*** Material for this exercise

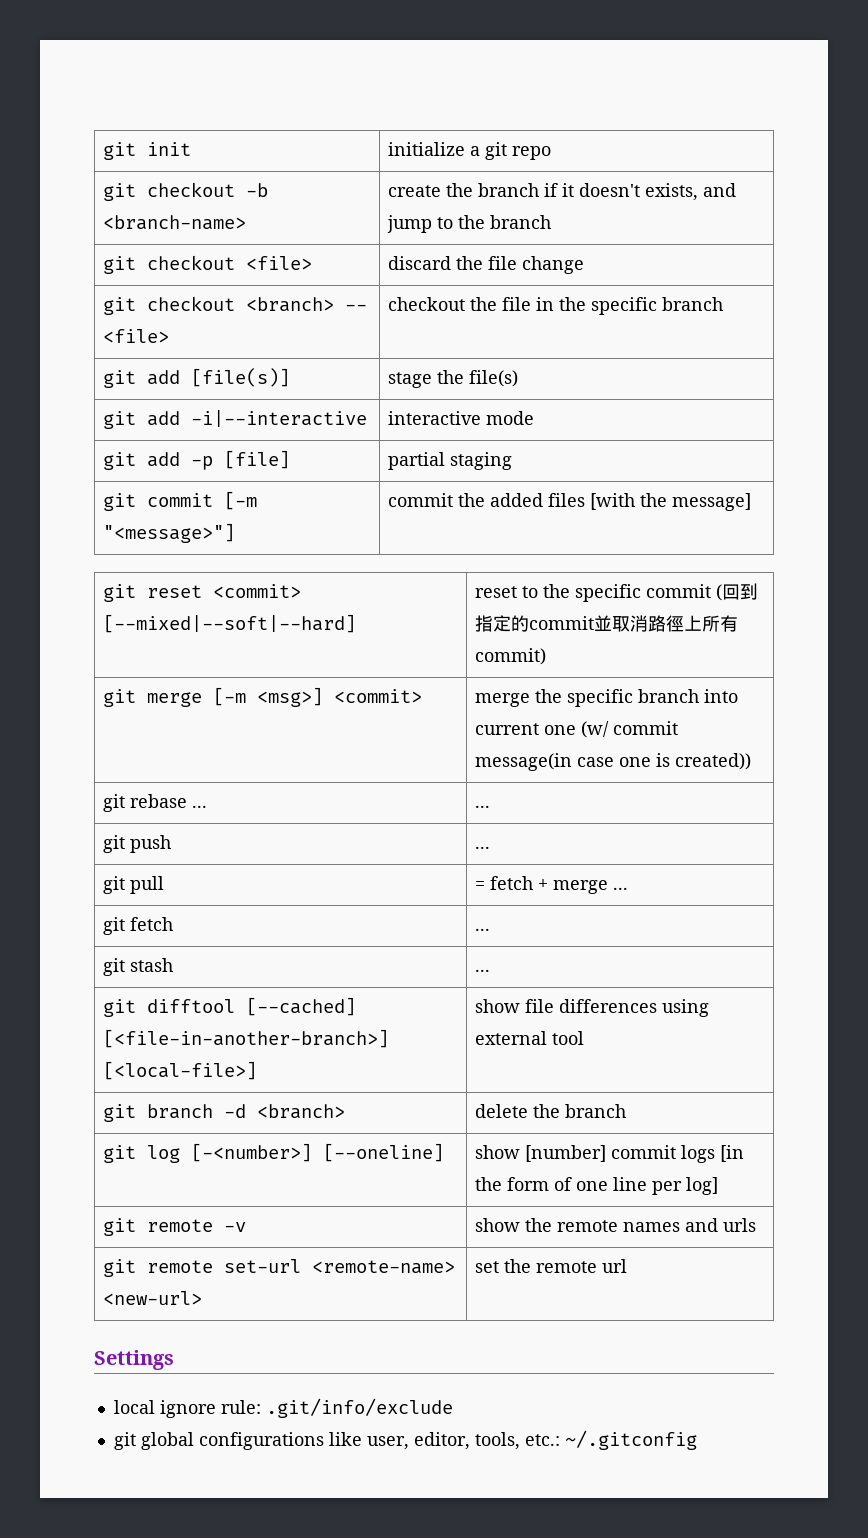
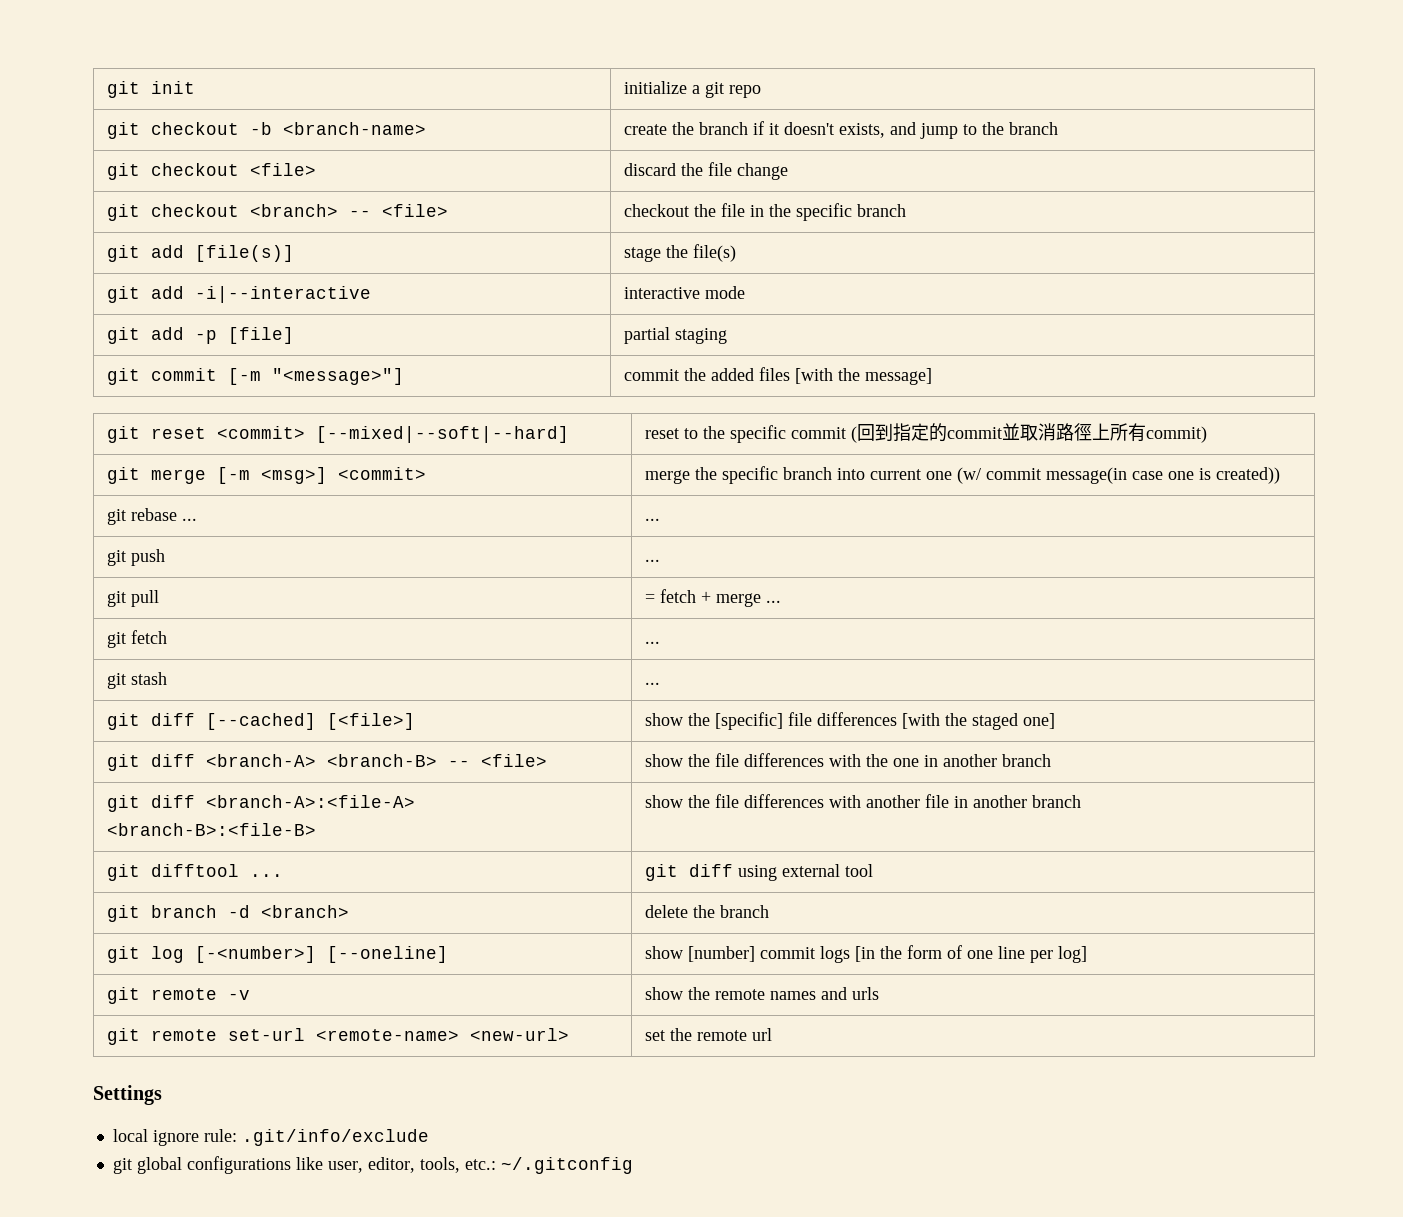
[147,997,357,1016] [103,1029,390,1048] [103,1061,258,1080] [475,999,658,1013] difftool [--cached] [<file-in-another-branch>] [<local-file>] | show file differences -> [151,713,416,730] [645,712,1056,730] [107,754,548,771] [645,753,1052,767] [107,795,416,812] [107,823,317,836] [645,794,1082,808] [107,864,284,881] [645,864,734,881] diff [--cached] [<file>] | show the [specific] file differences [with the staged one] // git diff <branch-A> <branch-B> -- <file> | show the file differences with the one in another branch // git diff <branch-A>:<file-A> <branch-B>:<file-B> | show the file differences with another file in another branch // git difftool ... | git diff

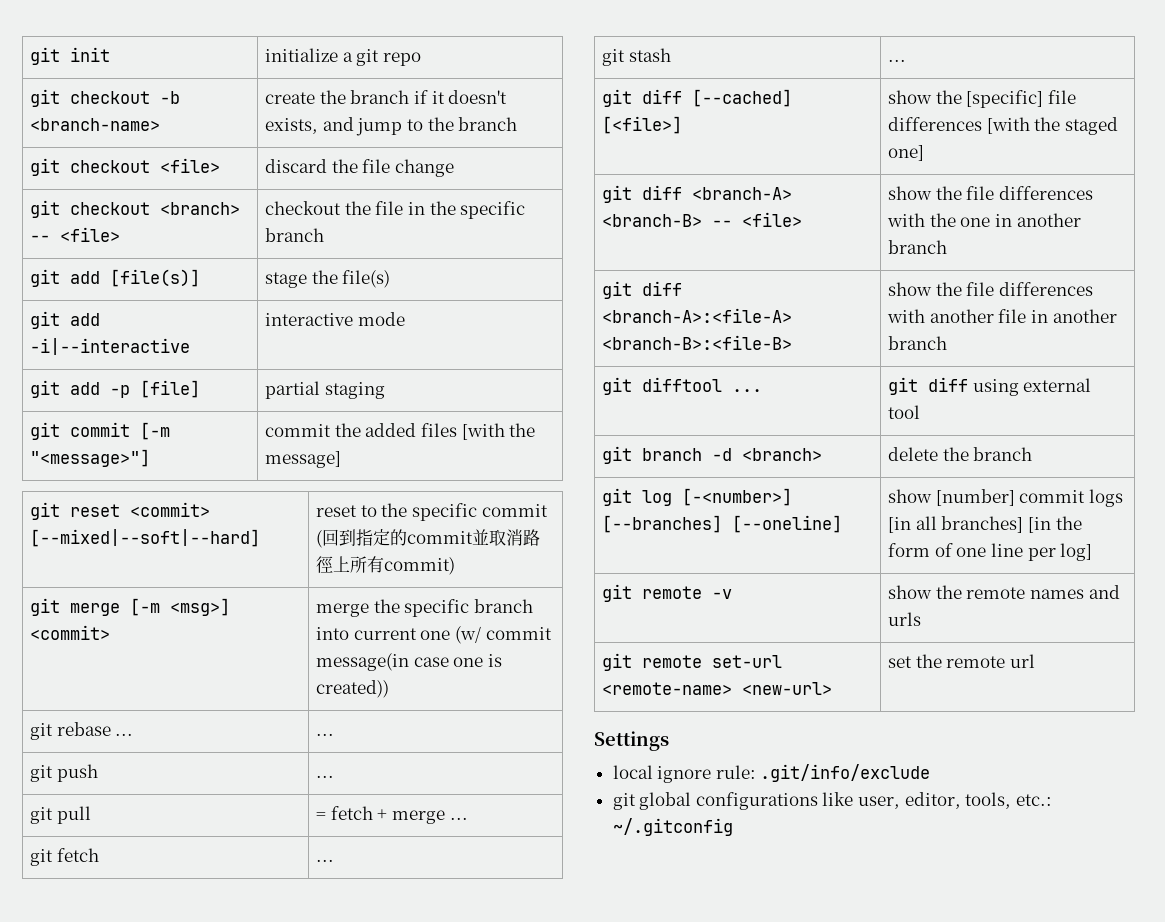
(317, 954) none -> [602,515,723,533] [--branches]
(876, 954) none -> [915,516,1051,533] all branches] [in

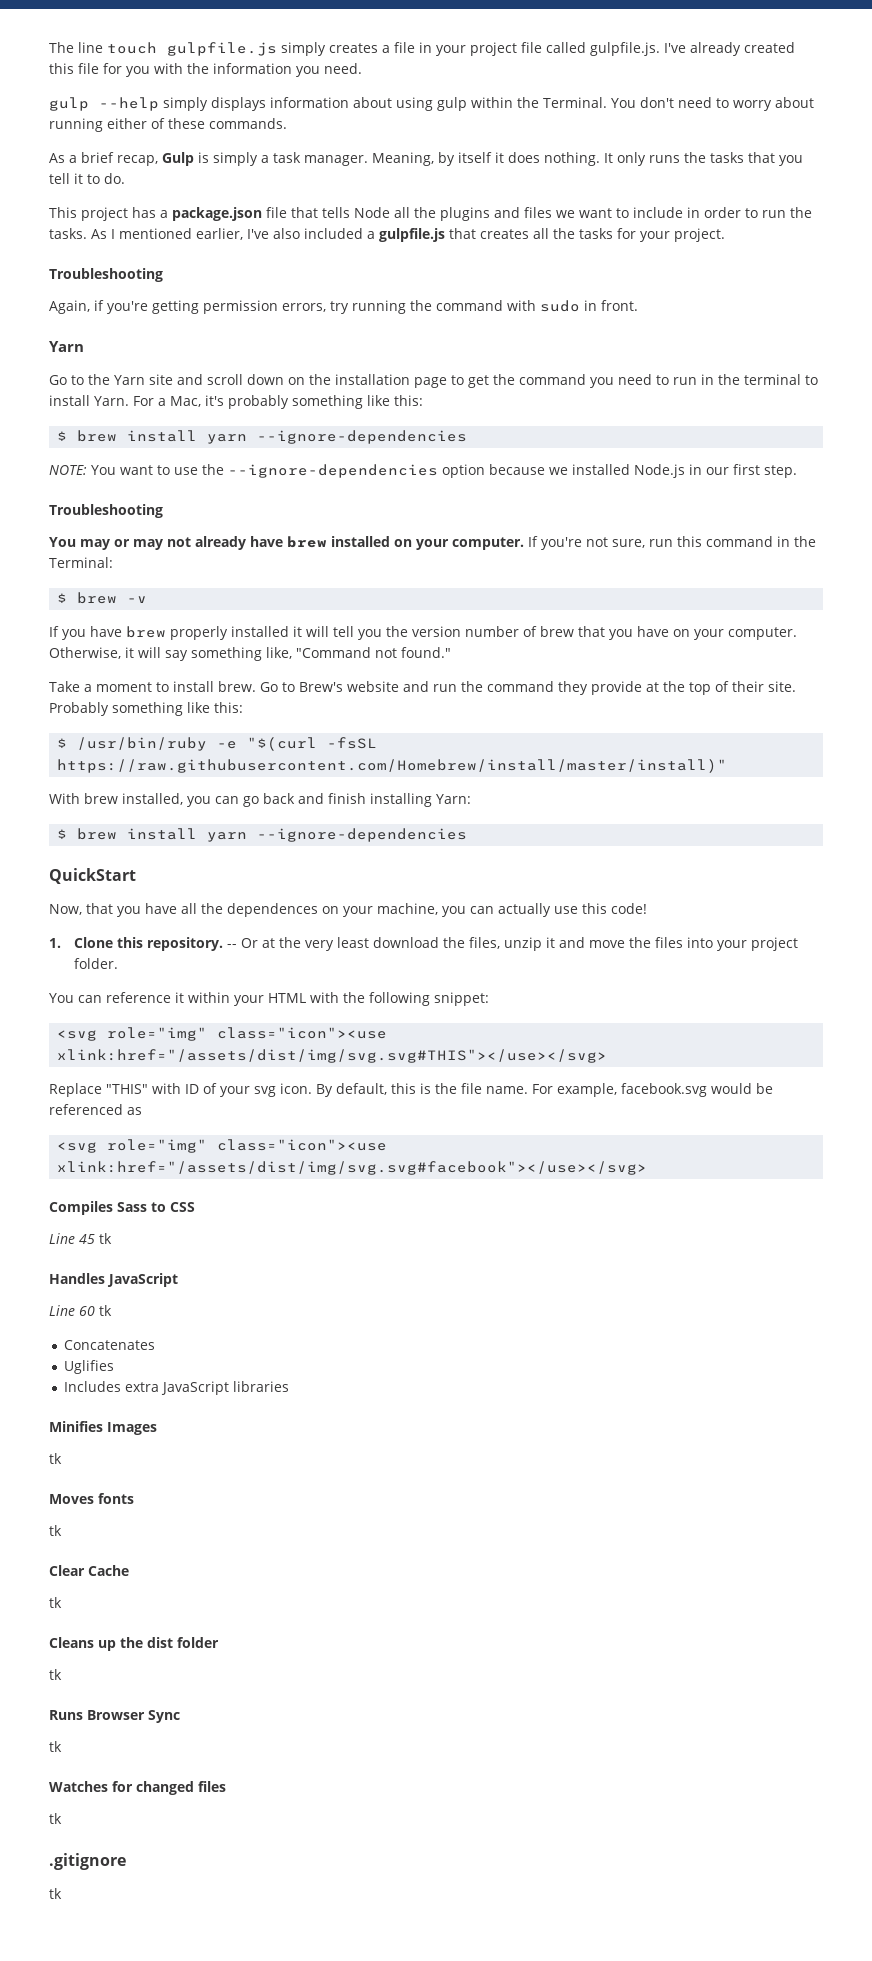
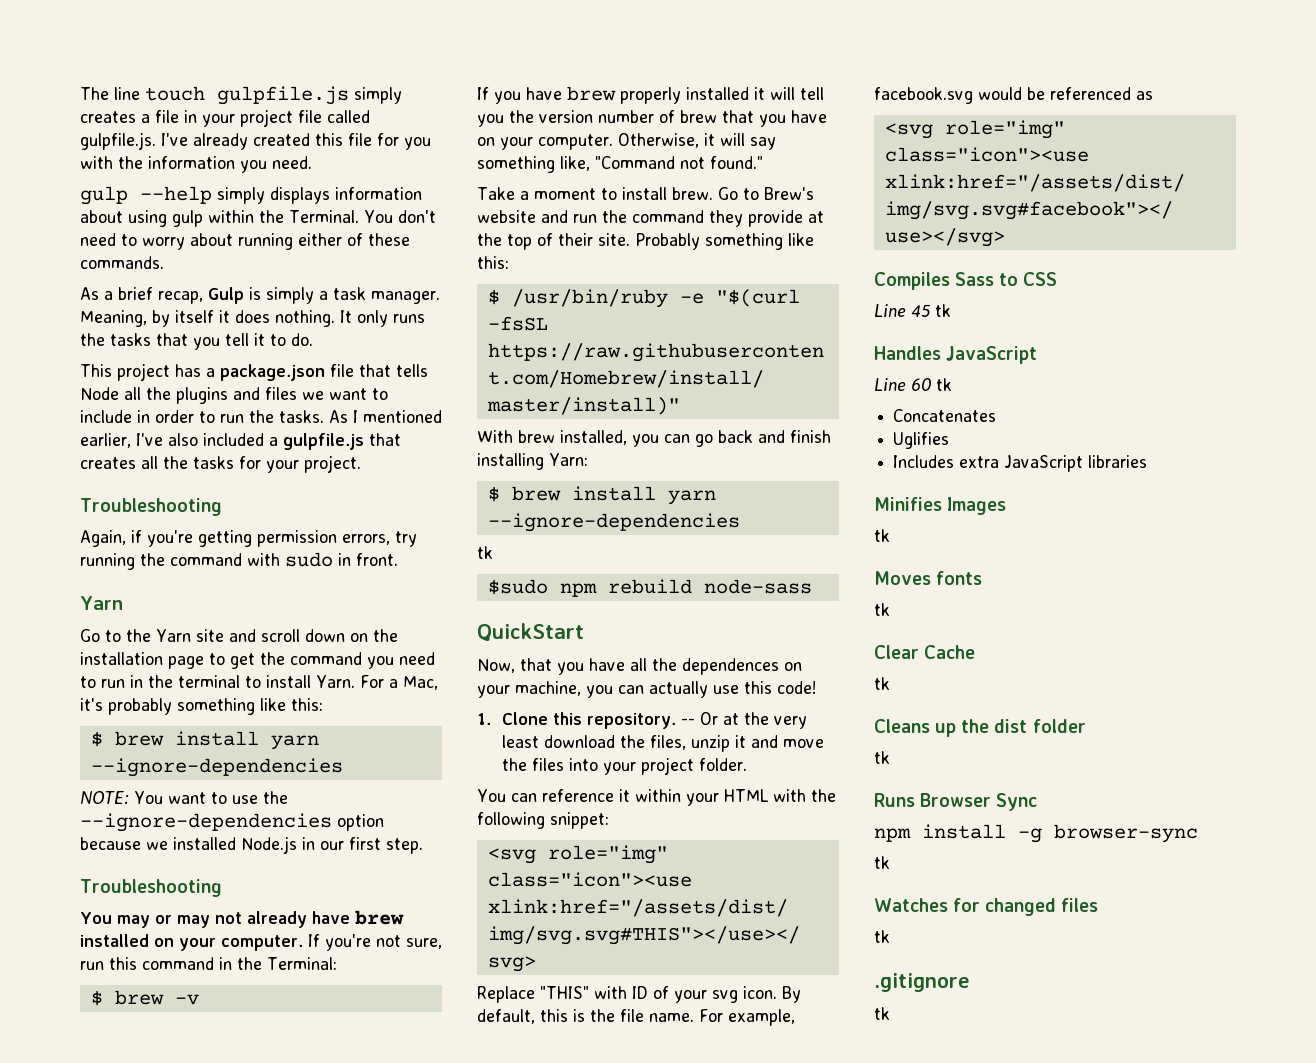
(468, 835) none -> [477,546,493,559] [487,579,812,597] // tk // $sudo npm rebuild node-sass
(180, 1716) none -> [874,824,1198,843] // npm install -g browser-sync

******

What you should do: Please work out how many lines in this listing contain "branches", then give only that number.

Written response: 2